Para o filósofo Denis Rosenfield, professor da Universidade Federal do Rio Grande do Sul que estuda o MST há oito anos, a adoção de reações truculentas contra os sem-terra é um "equívoco estratégico" para as empresas. "Esse tipo de ação desastrada cria mártires para o MST e tem um efeito bombástico na opinião pública", diz. O confronto com o movimento, para o professor, deveria ser feito justamente da forma que a maioria das empresas tem procurado evitar, ou seja, com a maior transparência possível. "O MST não tem reivindicações que as empresas possam atender. O que eles querem é influenciar a opinião pública. Assim, é preciso brigar no mesmo nível", diz Rosenfield. "Além disso, muitos governantes e até mesmo juízes só agem sob pressão." Desde o início do ano, Rosenfield já foi chamado para dar palestras sobre o MST a uma dúzia de empresas e federações setoriais. "Os empresários querem entender o que é o movimento, como ele funciona, quem são seus líderes e qual a melhor maneira de reagir."
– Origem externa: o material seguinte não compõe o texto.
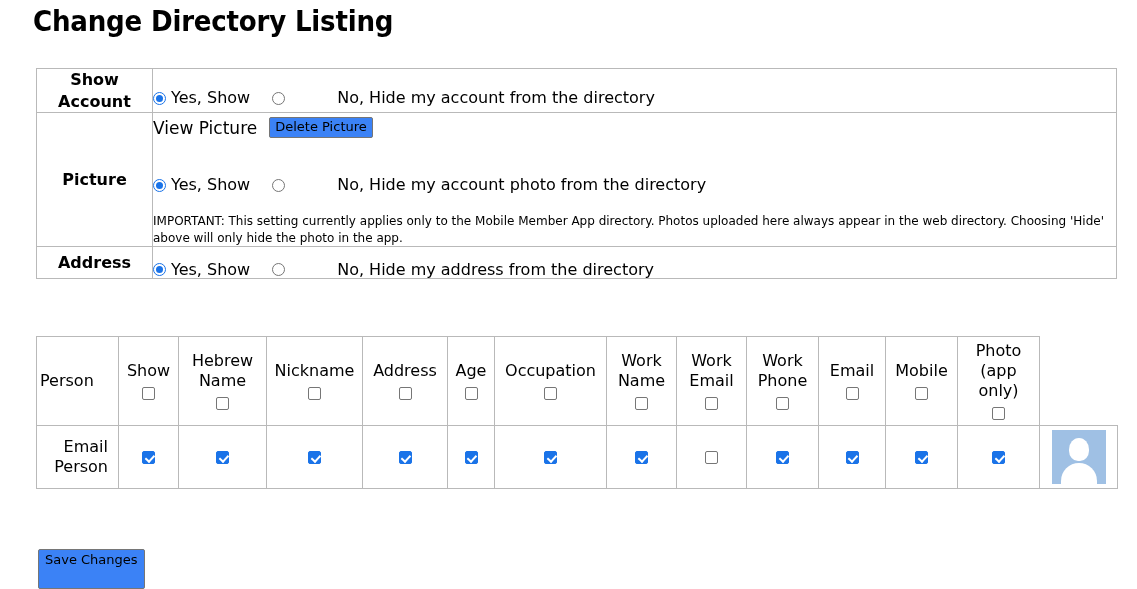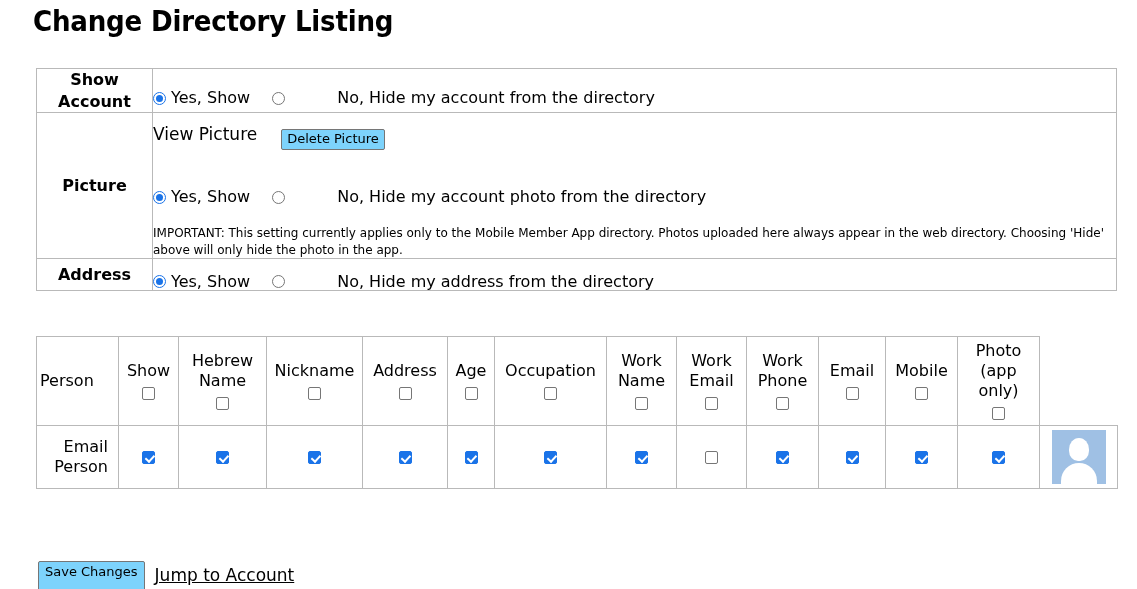"View Picture" .view-picture { margin-right: 24px -> 12px }
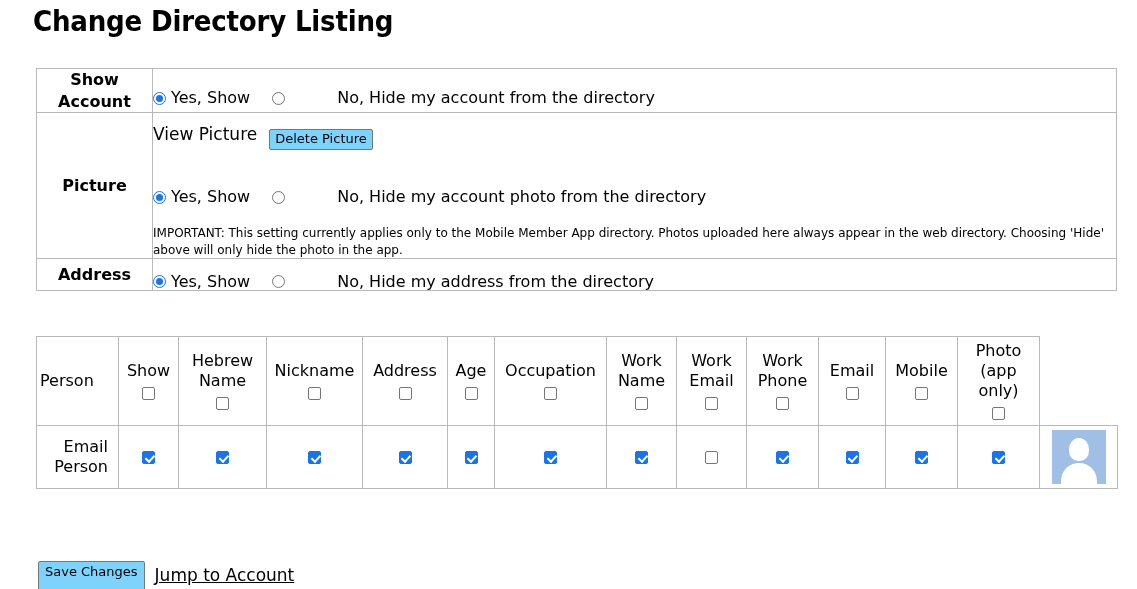"Delete Picture" .btn { background: #7dd3fc -> #3b82f6; margin-top: 12px -> none }
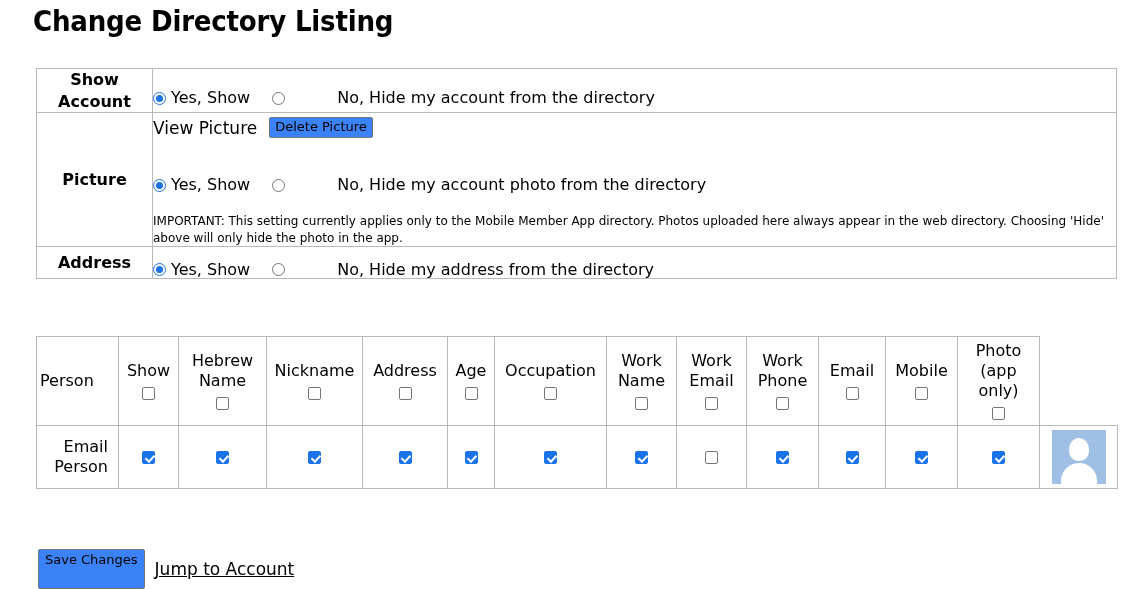"Jump to Account" a.jump-link { html: <a>Jump to Account</a> -> none }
Rosenfield diz que a tendência é que as invasões de áreas de empresas privadas aumentem nos próximos anos. Agora, se alinham entre os inimigos dos sem-terra empresas sucroalcooleiras, de pesquisas agronômicas (como Monsanto e Syngenta), da área de papel e celulose (Aracruz) e de mineração (Vale) -- setores que de certa forma se enquadram dentro da lógica do movimento. No entanto, os sem-terra têm ido além e atacado empresas que nada têm a ver com sua bandeira. É o caso da Ambev, que teve uma área invadida pela primeira vez neste ano, ao lado de sua fábrica em Agudos, na região de Ribeirão Preto, no interior de São Paulo. Os sem-terra usaram a estapafúrdia alegação de que a empresa polui o aqüífero Guarani, a colossal reserva subterrânea de água que se estende por boa parte das regiões Sudeste, Sul e Centro-Oeste do Brasil. Oficialmente, a Ambev considerou o protesto um fato isolado sem maiores conseqüências. "Esse é um tipo de ação que só vai se radicalizar daqui para a frente", diz Rosenfield. "Ainda falta compreensão política às empresas para perceber que a melhor defesa, nesses casos, é a reação." É o que resta quando o Estado se exime de exercer sua função de assegurar direitos básicos de pessoas e de empresas.